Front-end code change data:
>>>>>

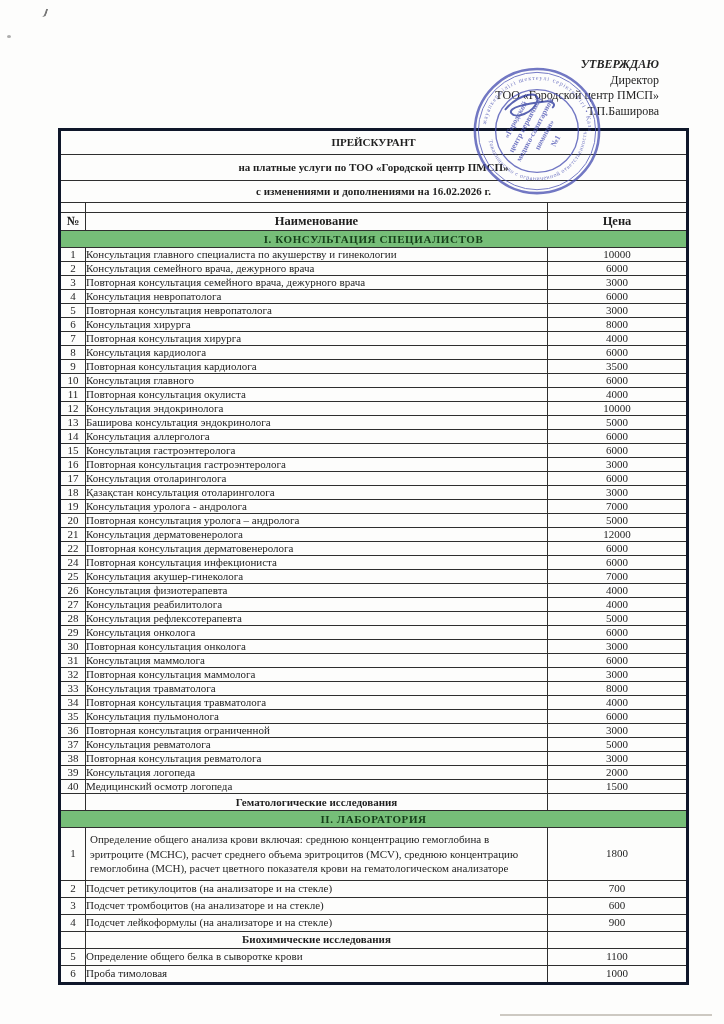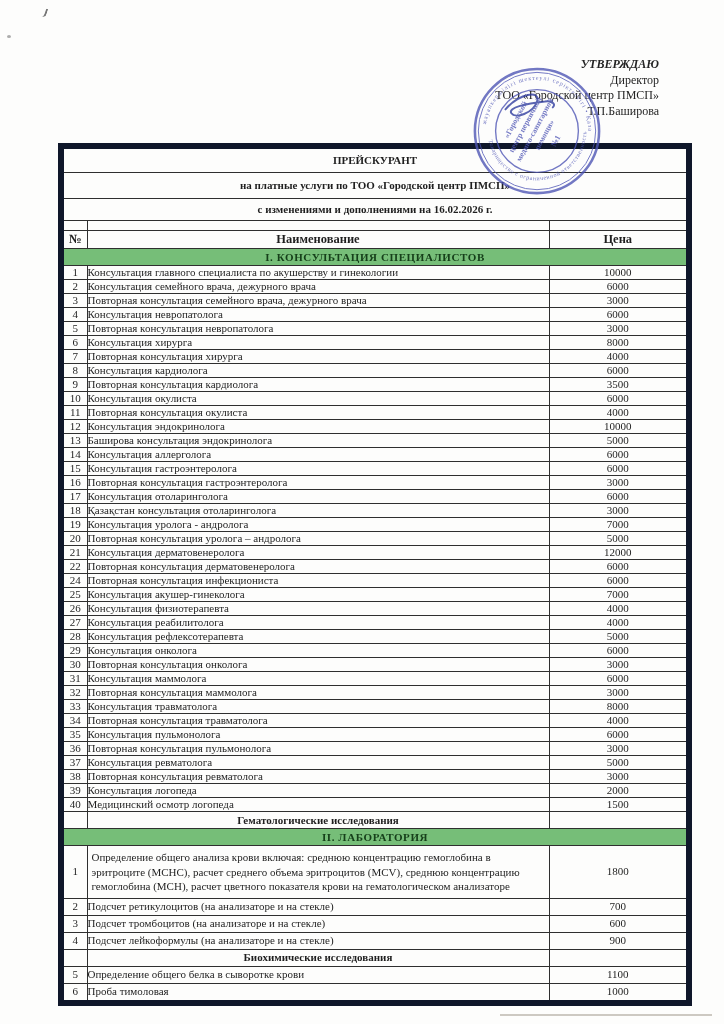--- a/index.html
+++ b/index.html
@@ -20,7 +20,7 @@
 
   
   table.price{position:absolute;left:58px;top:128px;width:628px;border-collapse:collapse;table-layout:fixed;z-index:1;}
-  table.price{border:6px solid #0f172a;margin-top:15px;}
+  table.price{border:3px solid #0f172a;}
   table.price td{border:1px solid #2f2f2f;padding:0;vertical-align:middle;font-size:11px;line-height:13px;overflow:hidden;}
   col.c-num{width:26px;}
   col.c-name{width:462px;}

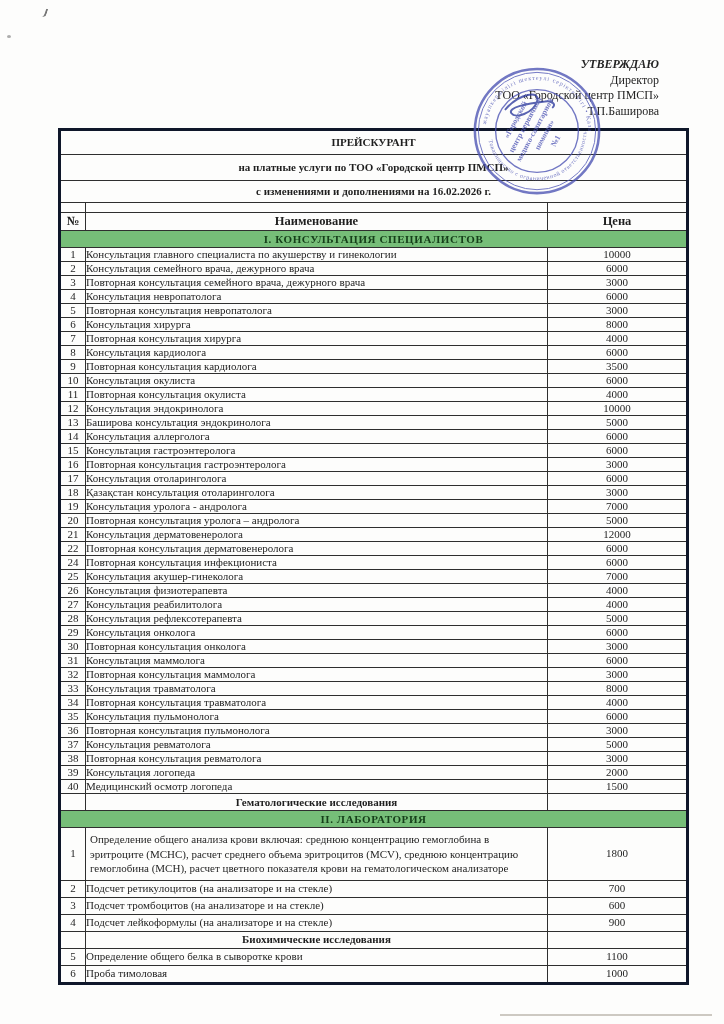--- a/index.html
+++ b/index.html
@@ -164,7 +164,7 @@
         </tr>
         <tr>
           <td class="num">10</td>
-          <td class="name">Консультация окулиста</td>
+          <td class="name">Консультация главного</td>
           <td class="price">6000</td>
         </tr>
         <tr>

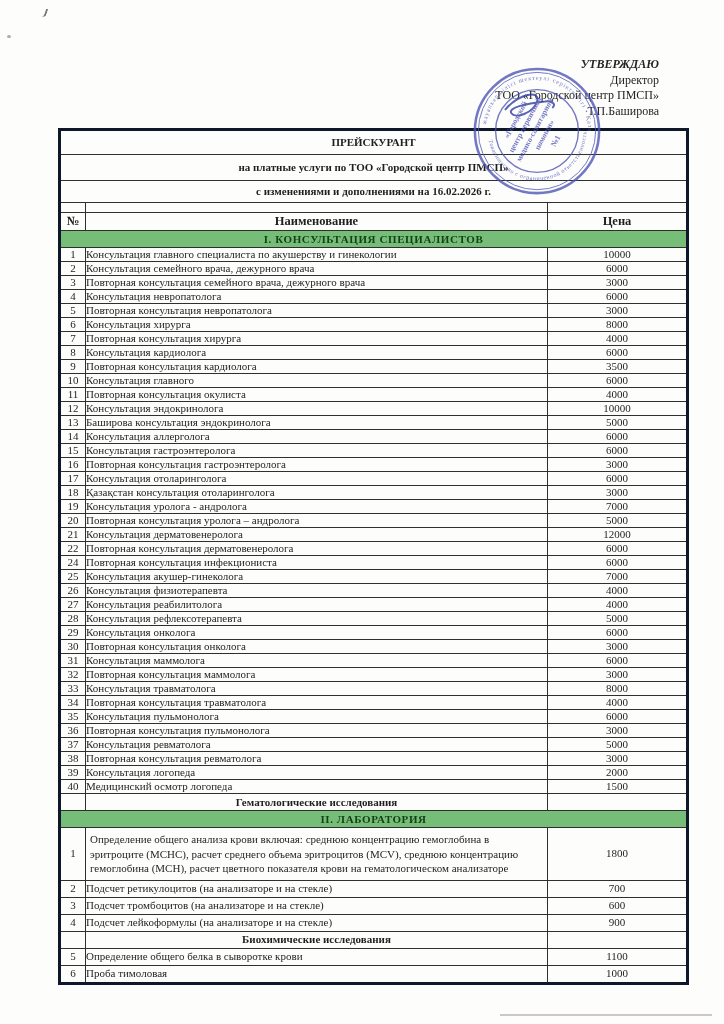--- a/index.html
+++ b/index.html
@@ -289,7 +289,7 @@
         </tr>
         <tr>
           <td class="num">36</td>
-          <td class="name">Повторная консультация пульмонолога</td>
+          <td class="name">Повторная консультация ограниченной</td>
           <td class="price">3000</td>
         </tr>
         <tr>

<<<<<

◆ **EXERCISE**: Copy all the records above exactly, but leave out the pictures.

◆ **ANSWER TO THIS PROBLEM**:
--- a/index.html
+++ b/index.html
@@ -20,7 +20,7 @@
 
   
   table.price{position:absolute;left:58px;top:128px;width:628px;border-collapse:collapse;table-layout:fixed;z-index:1;}
-  table.price{border:6px solid #0f172a;margin-top:15px;}
+  table.price{border:3px solid #0f172a;}
   table.price td{border:1px solid #2f2f2f;padding:0;vertical-align:middle;font-size:11px;line-height:13px;overflow:hidden;}
   col.c-num{width:26px;}
   col.c-name{width:462px;}

--- a/index.html
+++ b/index.html
@@ -164,7 +164,7 @@
         </tr>
         <tr>
           <td class="num">10</td>
-          <td class="name">Консультация окулиста</td>
+          <td class="name">Консультация главного</td>
           <td class="price">6000</td>
         </tr>
         <tr>

--- a/index.html
+++ b/index.html
@@ -289,7 +289,7 @@
         </tr>
         <tr>
           <td class="num">36</td>
-          <td class="name">Повторная консультация пульмонолога</td>
+          <td class="name">Повторная консультация ограниченной</td>
           <td class="price">3000</td>
         </tr>
         <tr>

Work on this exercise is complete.